Errors occur during transmission due to noise. Detection methods include parity check (single-bit), checksum (sum of data segments), and Cyclic Redundancy Check (CRC), which is the most powerful. CRC uses polynomial division to generate a remainder appended to the frame; the receiver performs the same division to detect errors.

Error Correction

Error correction can be done by retransmission (ARQ — Automatic Repeat Request) or forward error correction (FEC) using Hamming codes. Hamming code adds redundant bits at power-of-2 positions to detect and correct single-bit errors.

Flow Control

Flow control prevents the sender from overwhelming the receiver. Stop-and-Wait sends one frame at a time and waits for an ACK. Sliding Window allows multiple frames in transit, improving efficiency. The window size determines how many unacknowledged frames can be outstanding.

ARQ Protocols

Stop-and-Wait ARQ retransmits on timeout or NAK. Go-Back-N ARQ retransmits all frames from the lost one onward (sender window > 1, receiver window = 1). Selective Repeat ARQ retransmits only the damaged frame (both windows > 1), which is more efficient but more complex.

Medium Access Control

When multiple devices share a link, MAC protocols determine who transmits.

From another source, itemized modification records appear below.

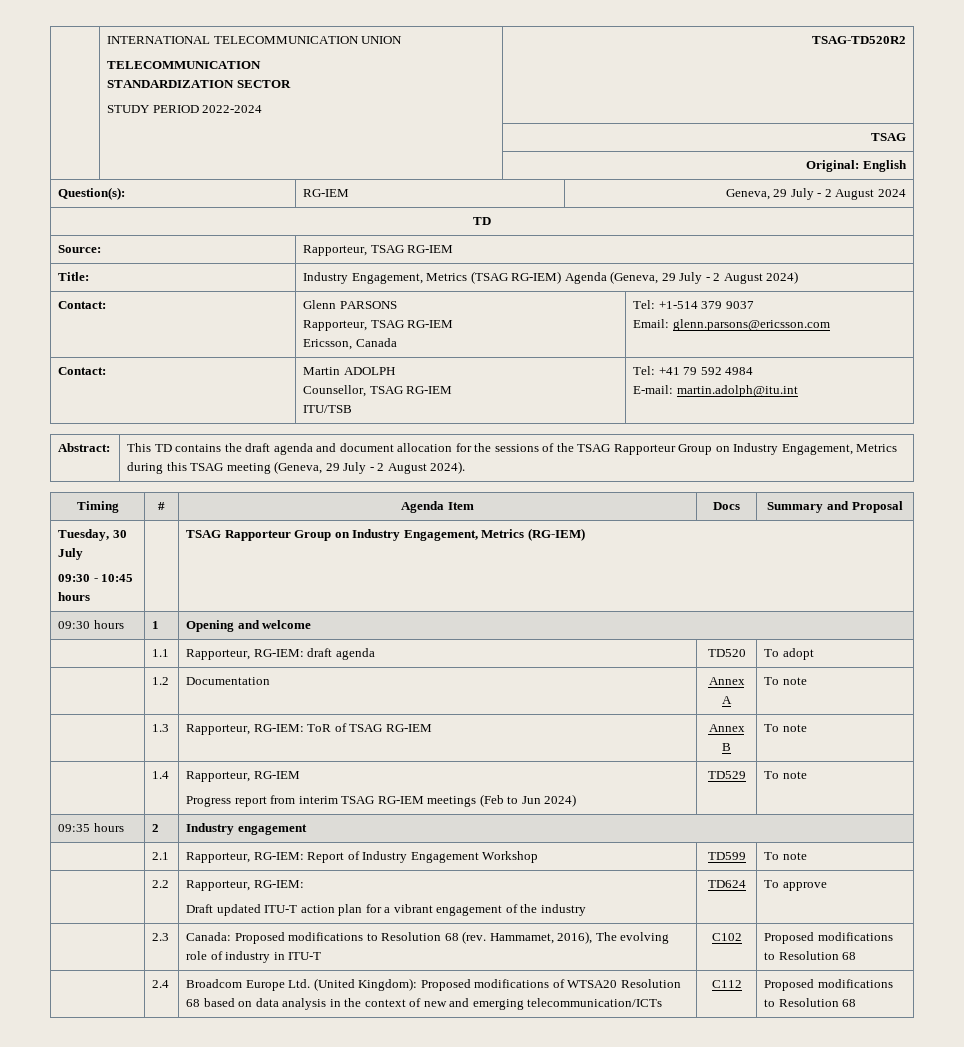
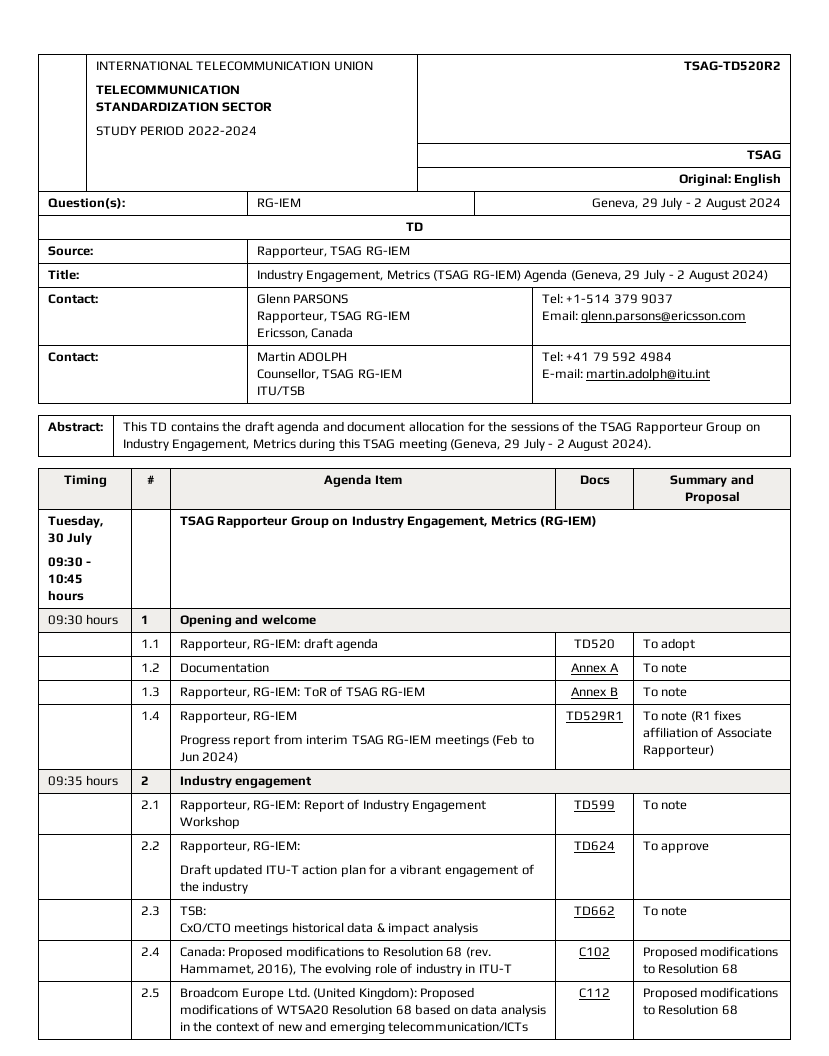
  | 1.4 | Rapporteur, RG-IEM
- Progress report from interim TSAG RG-IEM meetings (Feb to Jun 2024) | TD529 | To note
+ Progress report from interim TSAG RG-IEM meetings (Feb to Jun 2024) | TD529R1 | To note (R1 fixes affiliation of Associate Rapporteur)
- | 2.3 | Canada: Proposed modifications to Resolution 68 (rev. Hammamet, 2016), The evolving role of industry in ITU-T | C102 | Proposed modifications to Resolution 68
+ | 2.3 | TSB:
+ CxO/CTO meetings historical data & impact analysis | TD662 | To note
+ | 2.4 | Canada: Proposed modifications to Resolution 68 (rev. Hammamet, 2016), The evolving role of industry in ITU-T | C102 | Proposed modifications to Resolution 68
- | 2.4 | Broadcom Europe Ltd. (United Kingdom): Proposed modifications of WTSA20 Resolution 68 based on data analysis in the context of new and emerging telecommunication/ICTs | C112 | Proposed modifications to Resolution 68
+ | 2.5 | Broadcom Europe Ltd. (United Kingdom): Proposed modifications of WTSA20 Resolution 68 based on data analysis in the context of new and emerging telecommunication/ICTs | C112 | Proposed modifications to Resolution 68

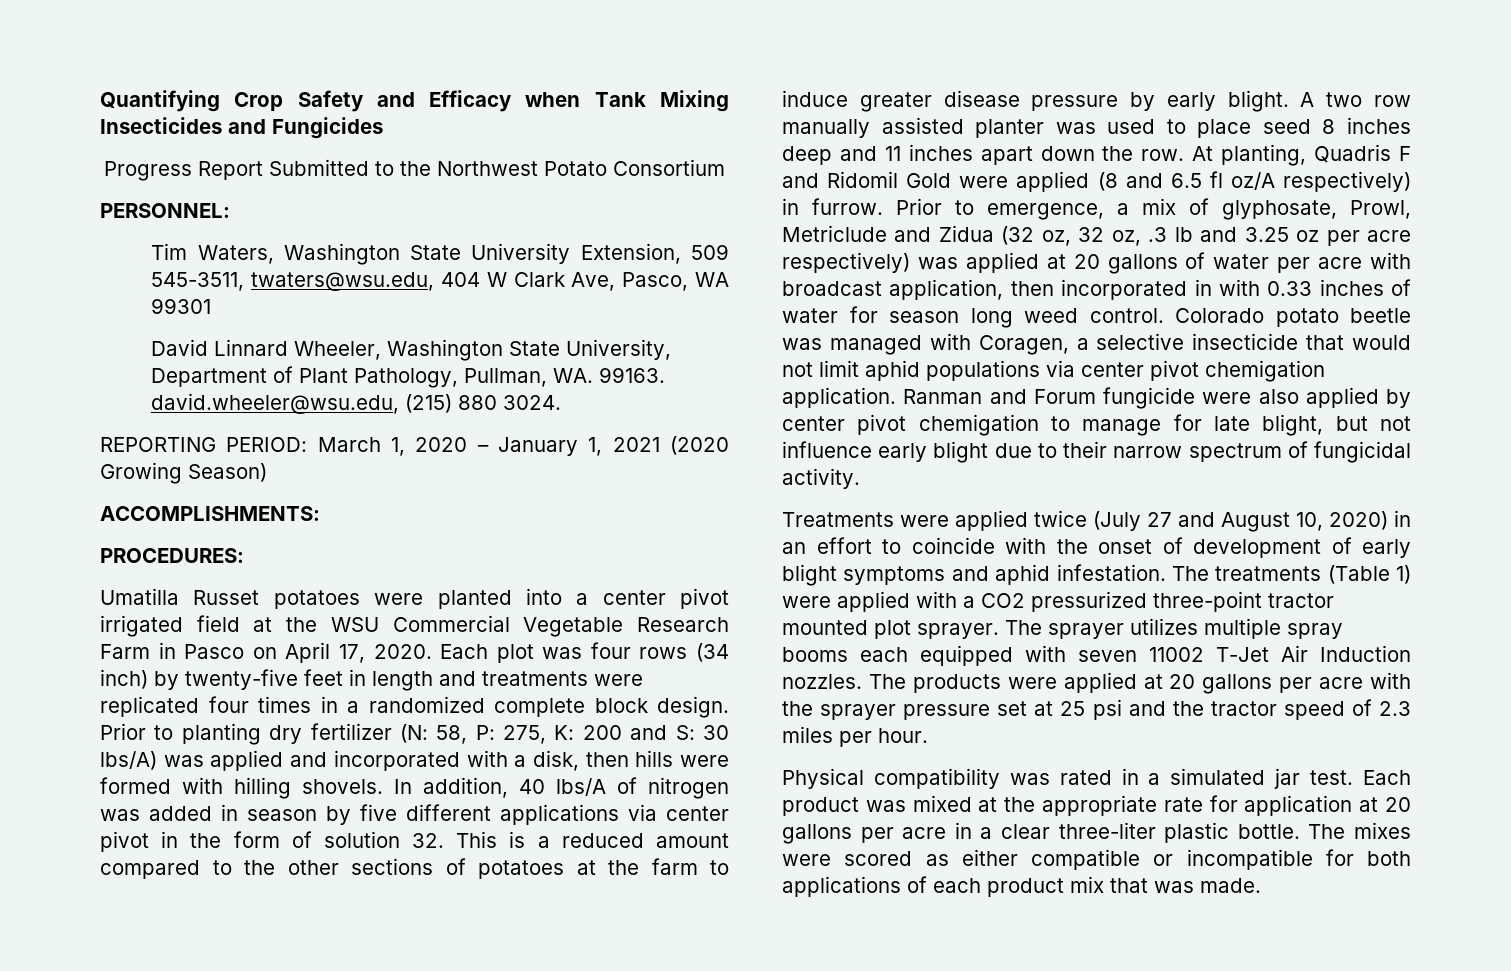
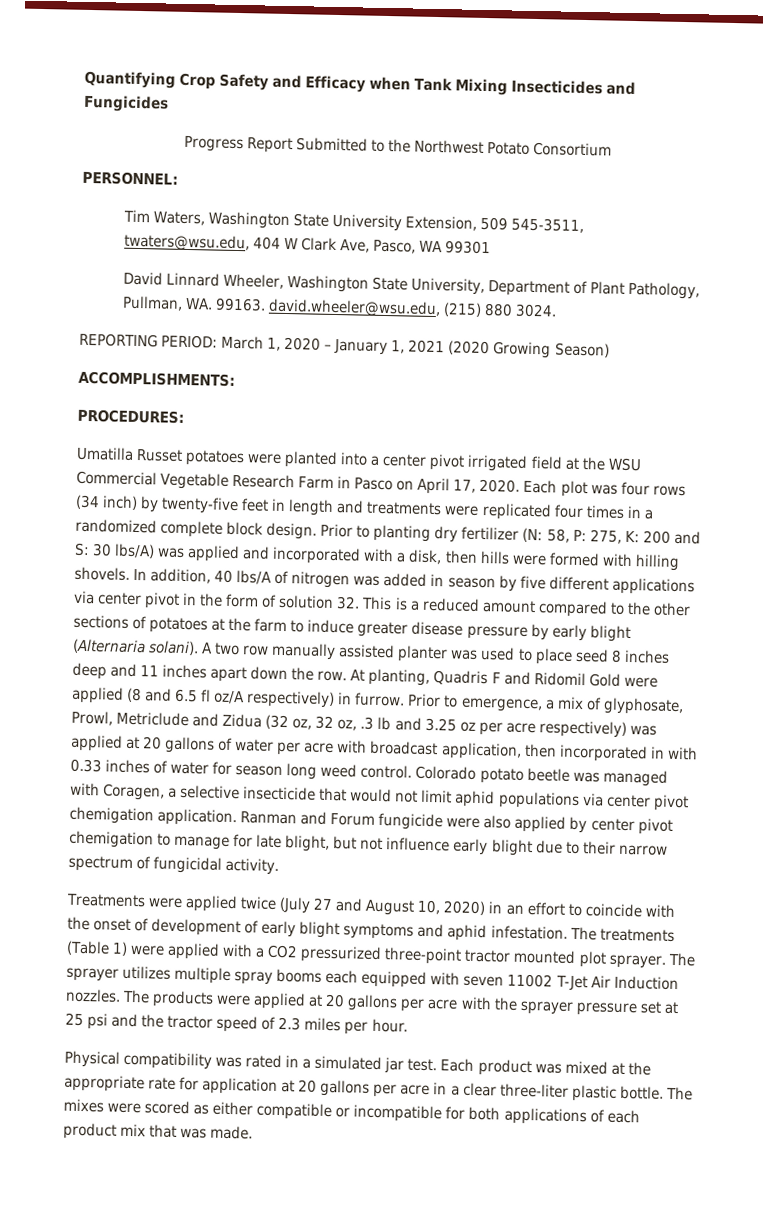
- In addition, 40 lbs/A of nitrogen was added in season by five different applications via center pivot in the form of solution 32. This is a reduced amount compared to the other sections of potatoes at the farm to induce greater disease pressure by early blight.
+ In addition, 40 lbs/A of nitrogen was added in season by five different applications via center pivot in the form of solution 32. This is a reduced amount compared to the other sections of potatoes at the farm to induce greater disease pressure by early blight (Alternaria solani).

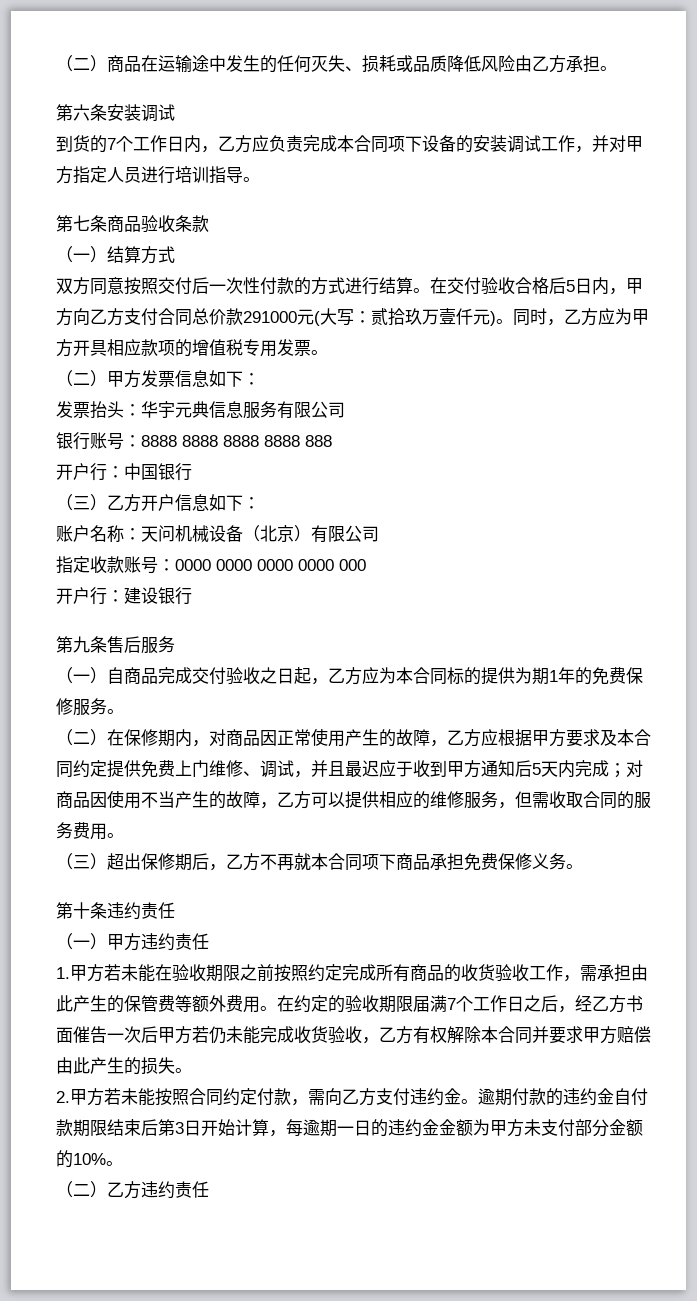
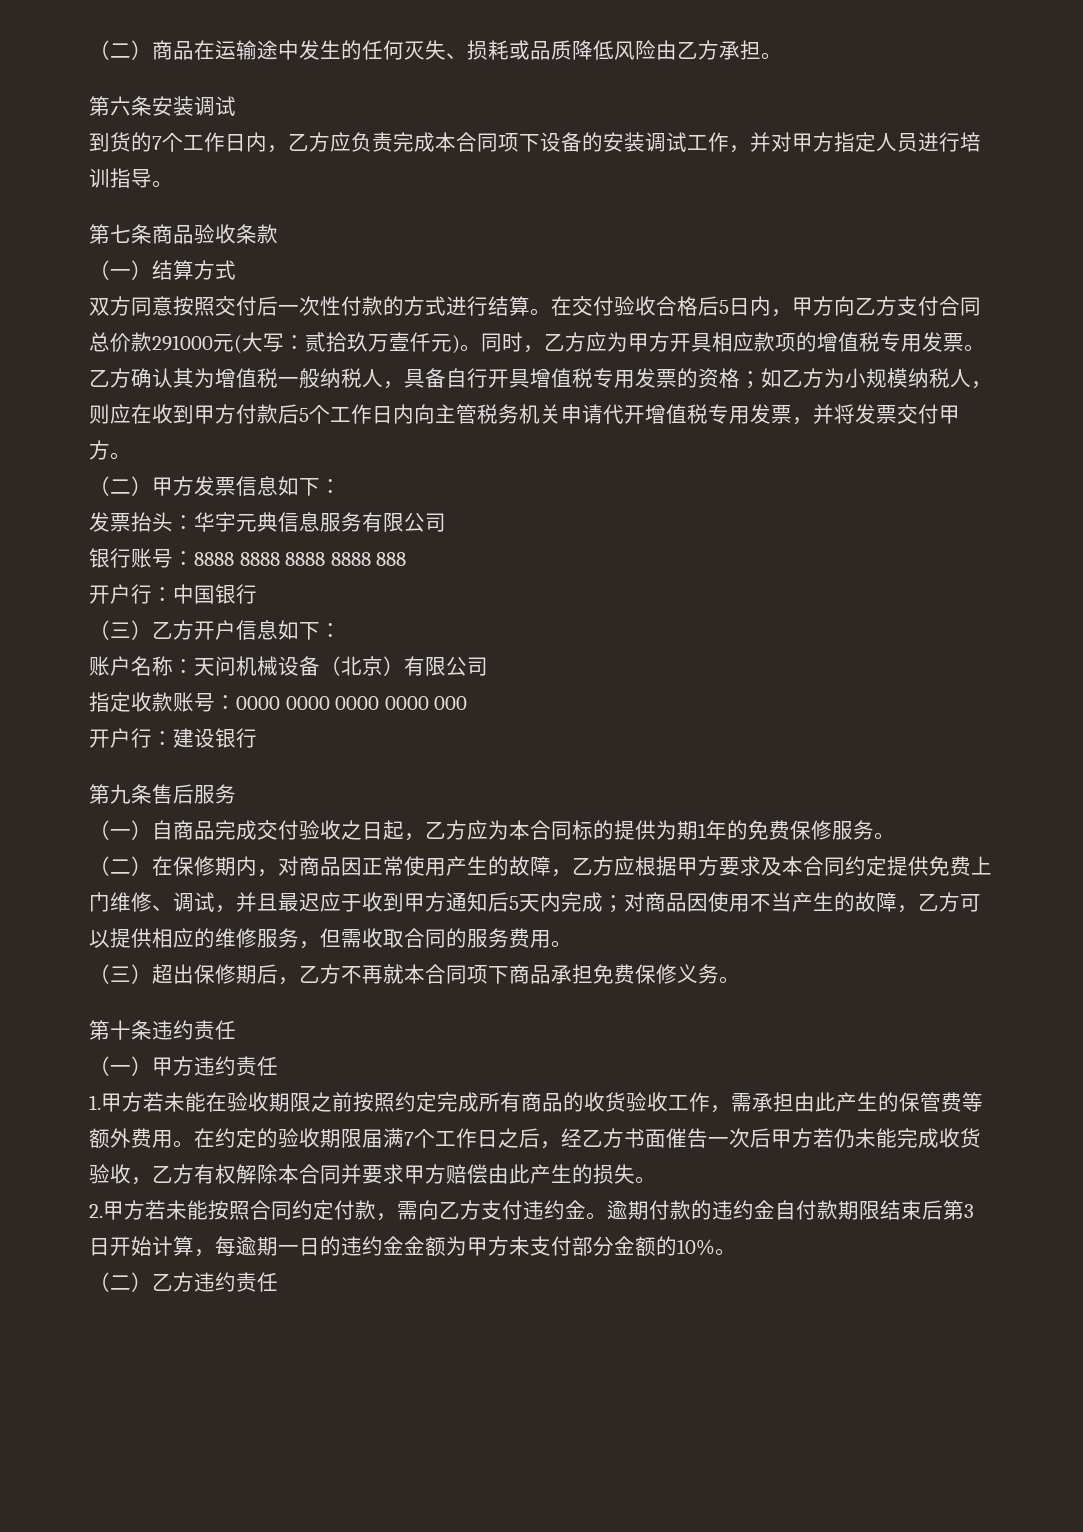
+ 乙方确认其为增值税一般纳税人，具备自行开具增值税专用发票的资格；如乙方为小规模纳税人，则应在收到甲方付款后5个工作日内向主管税务机关申请代开增值税专用发票，并将发票交付甲方。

Random access methods include ALOHA, Slotted ALOHA, CSMA, CSMA/CD (Ethernet), and CSMA/CA (Wi-Fi). Controlled access includes reservation, polling, and token passing. Channelisation includes FDMA, TDMA, and CDMA.

Ethernet and IEEE 802.3

Ethernet (IEEE 802.3) is the dominant LAN technology. It uses CSMA/CD for access control. Frame format includes preamble, destination/source MAC addresses, type/length, data, and FCS. Modern Ethernet runs at 10 Mbps, 100 Mbps (Fast), 1 Gbps (Gigabit), and 10 Gbps or higher.

Summary

The data link layer provides reliable node-to-node communication through framing, error handling, flow control, and media access. Understanding these mechanisms is critical for grasping how networks function at the physical level.